We used a modified DE, named PIF for: 1) functional enrichment analysis in GOrilla, 2) to generate a panel of genes that can discriminate the birds into treatment group (below) and, 3) as the prelude step identifying the targets for the RIF analysis. PIF is computed by multiplying DE by abundance i.e. the two sources of variation in expression data. The top enrichment among the 260 upregulated genes (top 2.5% out of 10,412) in HFE by PIF is “cholesterol biosynthesis” (P = 0.00027; FDR q value = 0.1) based on the presence of DHCR24, INSIG1, FDPS, SC5D and MVD. The top enrichment among the 260 downregulated genes in HFE by PIF is “extracellular matrix organisation” (P = 1.03 E-26; FDR q value = 1.24 E-22) based on the presence of FMOD, ITGA4, ACTN1, SMOC2, FN1, ITGA8, MFAP5, CMA1, TNC, GSN, TLL1, NRXN1, COL1A2, COL3A1, CCDC80, DCN, LTBP3, CYP1B1, ITGB2, NCAM1, MMP2, LOX, CTSK, COL6A2, TGFB1, COL6A3, COL22A1, CD44, CTSS, COL5A2, LCP1, COL6A1, LOXL2, COMP, ANXA2, THBS1, ABI3BP, COL12A1, ECM2, COL11A1, VCAN, POSTN and NID1.

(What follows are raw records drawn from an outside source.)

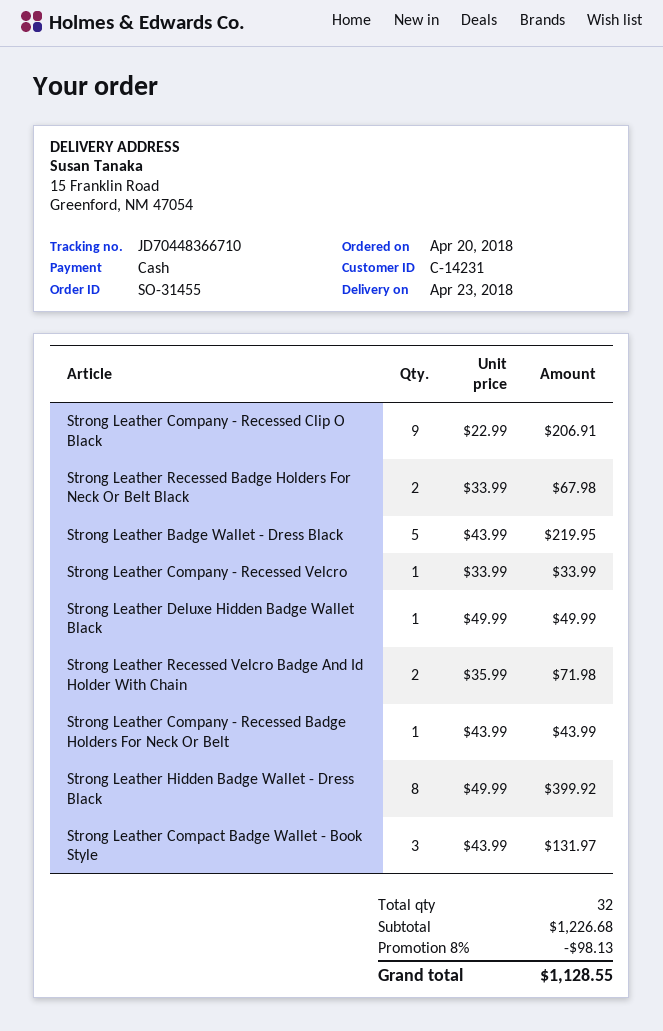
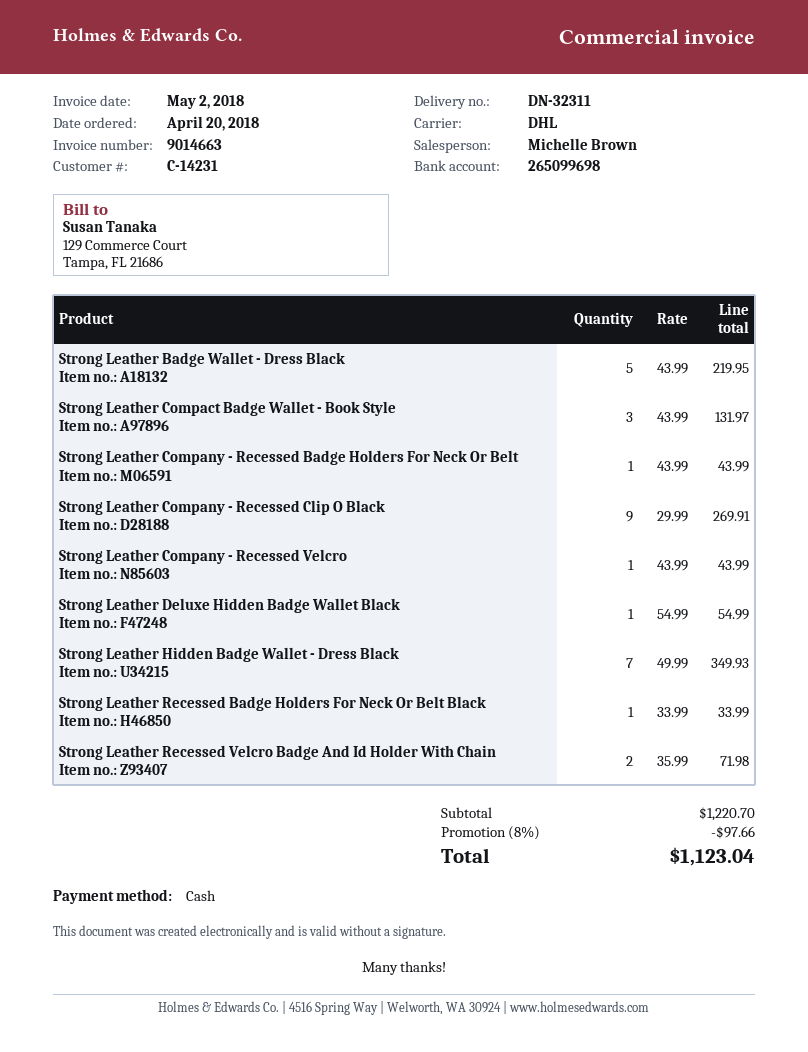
Strong Leather Company - Recessed Clip O Black: 9 x 22.99 = 206.91 -> 9 x 29.99 = 269.91
Strong Leather Recessed Badge Holders For Neck Or Belt Black: 2 x 33.99 = 67.98 -> 1 x 33.99 = 33.99
Strong Leather Company - Recessed Velcro: 1 x 33.99 = 33.99 -> 1 x 43.99 = 43.99
Strong Leather Deluxe Hidden Badge Wallet Black: 1 x 49.99 = 49.99 -> 1 x 54.99 = 54.99
Strong Leather Hidden Badge Wallet - Dress Black: 8 x 49.99 = 399.92 -> 7 x 49.99 = 349.93
subtotal: 1226.68 -> 1220.70
discount: 8% = 98.13 -> 8% = 97.66
total: 1128.55 -> 1123.04

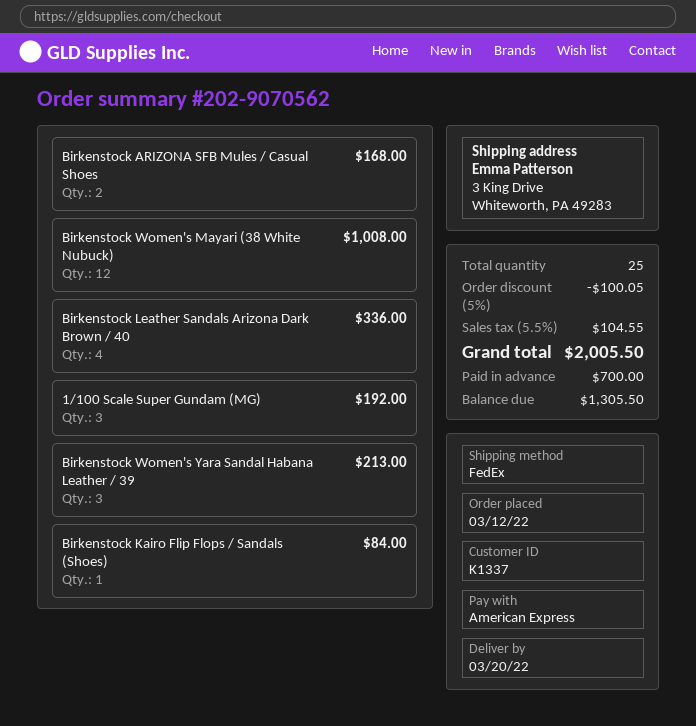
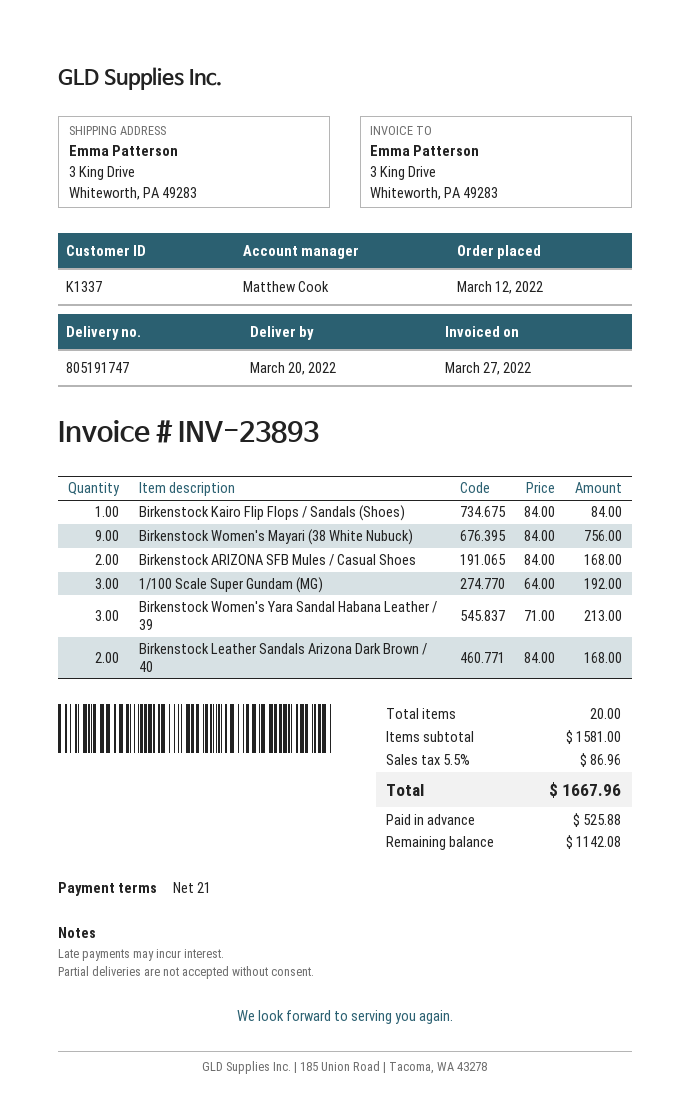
Birkenstock Women's Mayari (38 White Nubuck): 12 for 1008.00 -> 9 for 756.00
Birkenstock Leather Sandals Arizona Dark Brown / 40: 4 for 336.00 -> 2 for 168.00
total quantity: 25 -> 20
discount: 5% = 100.05 -> none
tax: 5.5% = 104.55 -> 5.5% = 86.96
total: 2005.50 -> 1667.96
deposit: 700.00 -> 525.88
balance: 1305.50 -> 1142.08

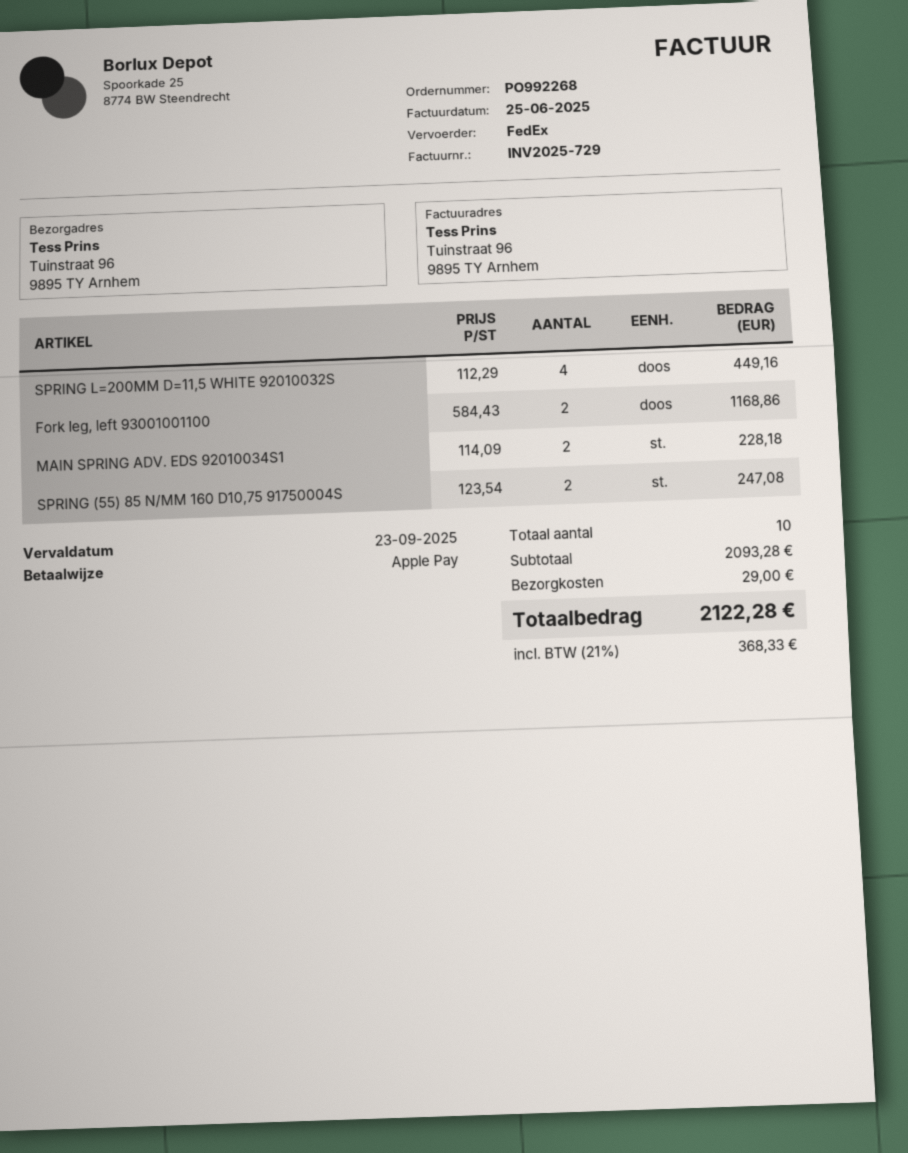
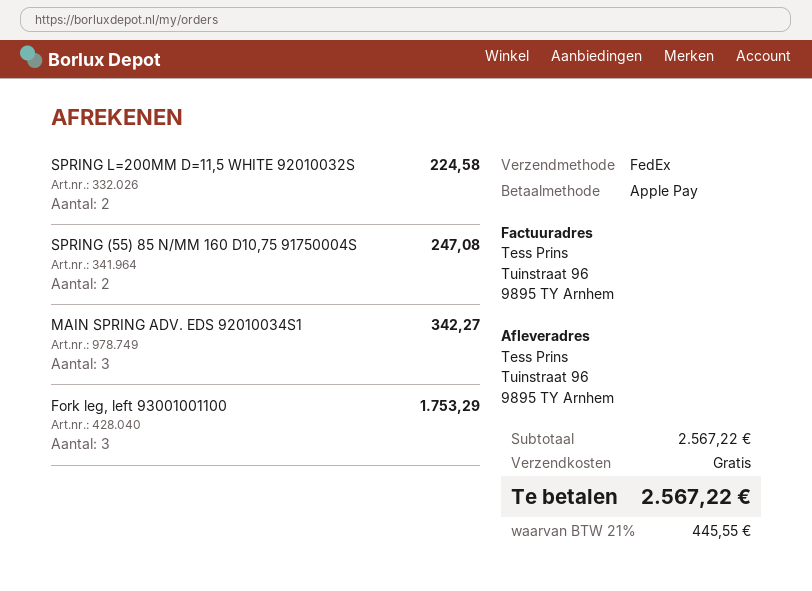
SPRING L=200MM D=11,5 WHITE 92010032S: 4 for 449.16 -> 2 for 224.58
Fork leg, left 93001001100: 2 for 1168.86 -> 3 for 1753.29
MAIN SPRING ADV. EDS 92010034S1: 2 for 228.18 -> 3 for 342.27
subtotal: 2093.28 -> 2567.22
shipping: 29.00 -> 0.00
tax: 21% = 368.33 -> 21% = 445.55
total: 2122.28 -> 2567.22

The top 20 upregulated and downregulated genes by PIF are tabulated with brief functional descriptions and absolute fold changes in DE (Table 1).

Table 1 The 40 most extreme genes by Phenotypic Impact Factor in High FE versus Low FE birds. These 40 genes have been reordered manually into functional groupings. The absolute DE expressed as a fold change has also been reported

Full size table

We also cross-referenced the genes and direction of change in Table 1 to the previous microarray study on the same samples [5]. Of the 14 genes for which we could find exact matches, 12 showed the same direction of change by the two different mRNA quantitation technologies.